Ralph Nader: Warning To Ratings Agencies – OpEd
By Ralph Nader
Deven Sharma, President, Standard & Poor’s
Ray McDaniel, CEO Moody’s Corp
Stephen Joynt, CEO Fitch’s Ratings
Dear Mr. Sharma, Mr. McDaniel and Mr. Joynt;
You have each indicated that the time may be near for a downgrade of the credit rating of the United States government, with all the negative and uncontrollable consequences that flow from such private corporate decisions.
Your rating agencies have disgraced your calling well beyond the conflict of interest built into your business (i.e. that you are paid for your ratings of financial instruments by the issuers themselves). In short, you are rewarded for what is a statutorily-secured business of trust by the very companies who want favorable ratings. Needless to say, as reported in leading newspapers such as The New York Times and Wall Street Journal, you repeatedly debased your calling during the years leading up to and including the 2008-2009 Wall Street economic collapse.

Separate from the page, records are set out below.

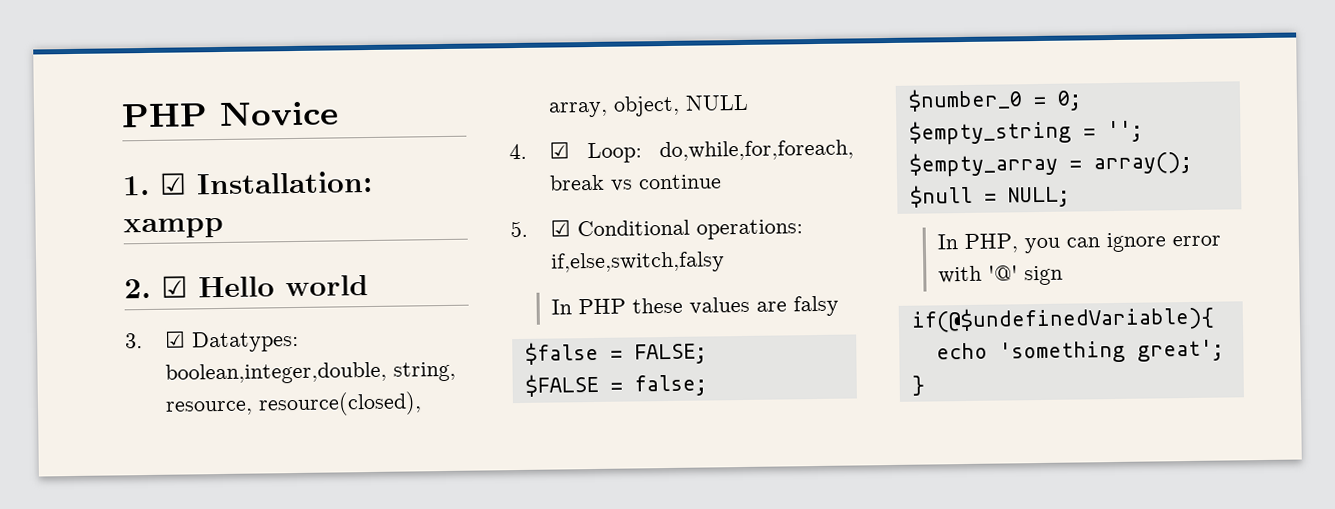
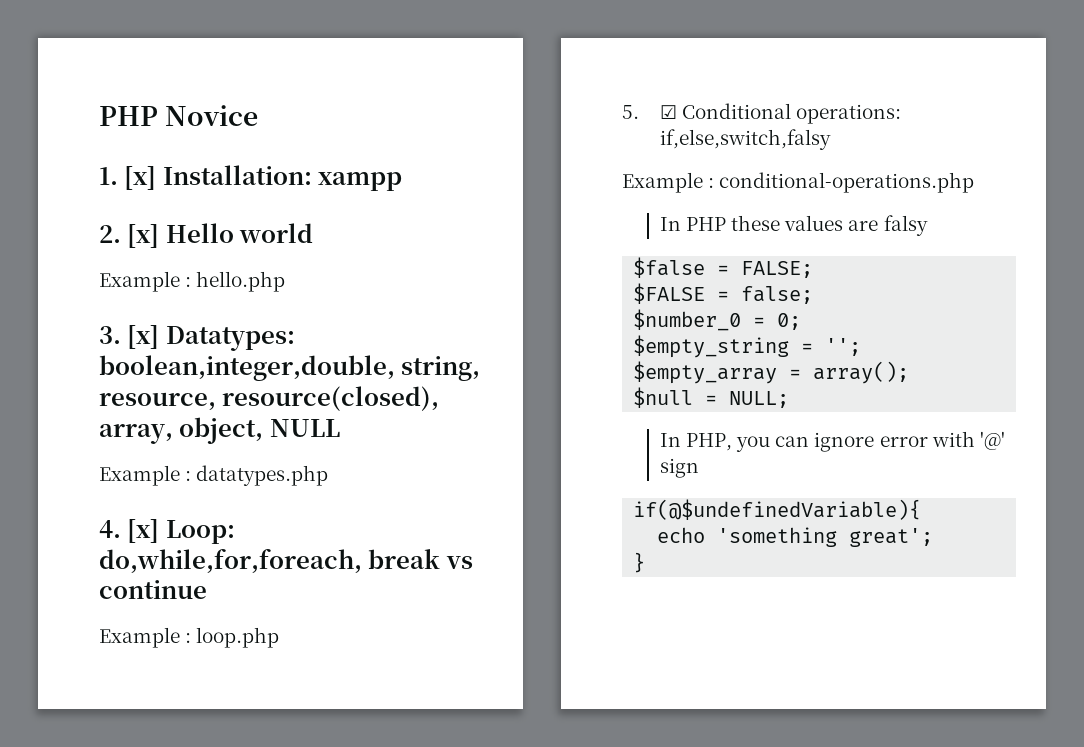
[159,172,187,195] ☑ -> [124,166,157,190] [x]
[161,275,188,298] ☑ -> [127,224,160,248] [x]
[125,330,186,349] 3. ☑ -> [99,271,286,292] [99,325,160,349] Example : hello.php // 3. [x]
[509,141,570,160] 4. ☑ -> [99,465,329,486] [99,519,160,543] Example : datatypes.php // 4. [x]
(722, 182) none -> [99,627,280,648] // Example : loop.php
(725, 262) none -> [622,172,975,193] // Example : conditional-operations.php

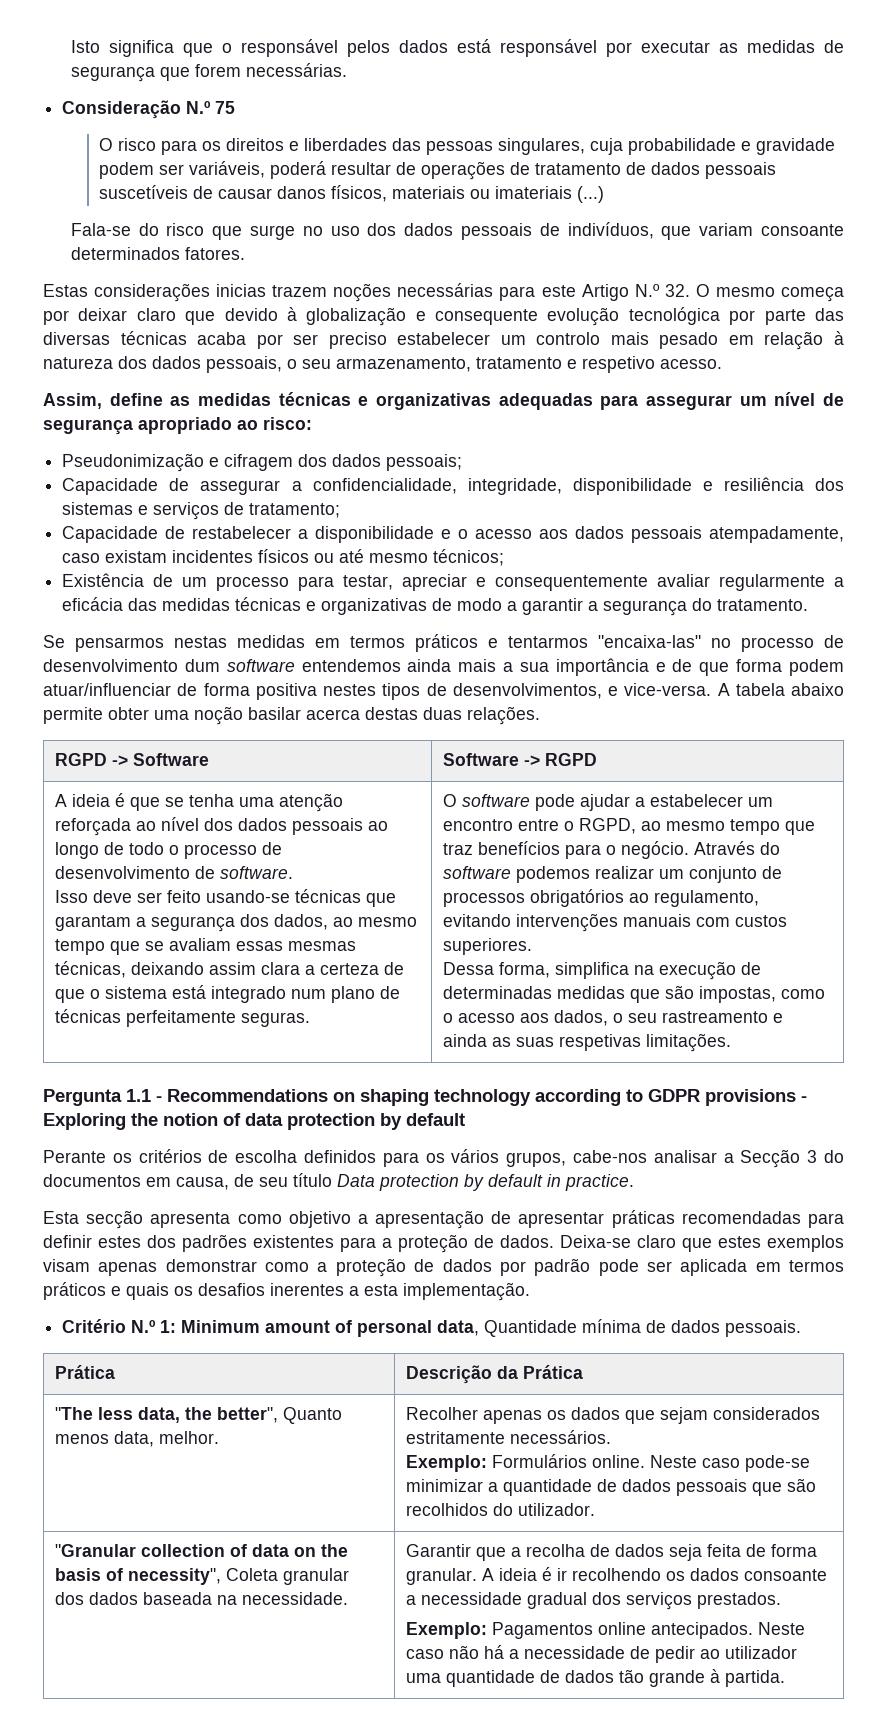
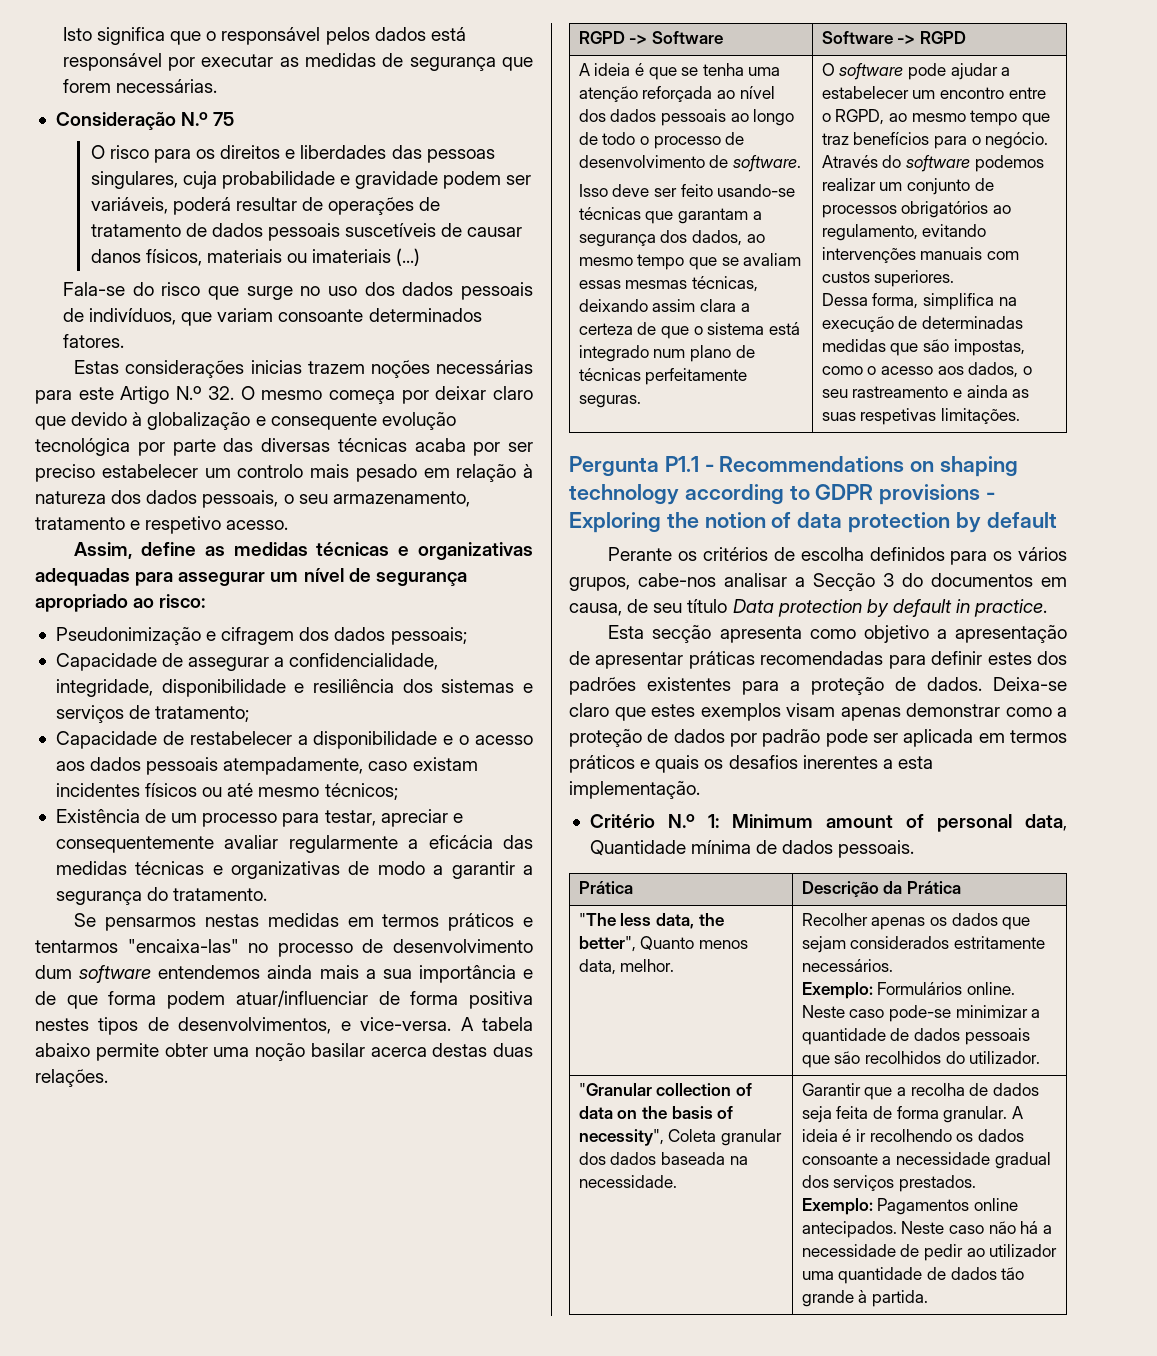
[126,1089,151,1102] 1.1 -> [664,456,699,472] P1.1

Now your lobbyists are pressing members of Congress to weaken further the provisions affecting rating agencies in the Dodd-Frank law in ways that will raise the risk-consequences for the savings and investments of innocent people. See the strong critique of your looming downgrade by arch-conservative columnist Holman W. Jenkins in the January 27, 2011 Wall Street Journal titled, “Who Elected the Rating Agencies?” Mr. Jenkins wrote that not only are your caveats overblown, but he concluded that, “it is foppish in the extreme of S&P to imagine its opinion is needed or valued, and one more reason to expedite a rare useful provision of Dodd-Frank – it’s requirement that federal law be purged of language requiring investors to act on the opinions of rating agencies.”
You have placed yourself in a position to shake the foundations of the U.S. government’s credit with global ramifications and impacts on interest rates, among other damages, based on criteria developed by unaccountable analysts on your payroll operating under your private command. You should never have been given this quasi-government power.
You must exercise levels of caution and respect to which you are unaccustomed. You are playing with fire. Millions of Americans who never heard of you will be wanting to know who put into motion these latest assaults on their livelihood. The United States government is not in such serious straits to warrant the extremes you are contemplating. The United States is not Greece! Take note of that as you consider what you are going to do individually or collusively in a contemporary reality where you are over your head in hubris.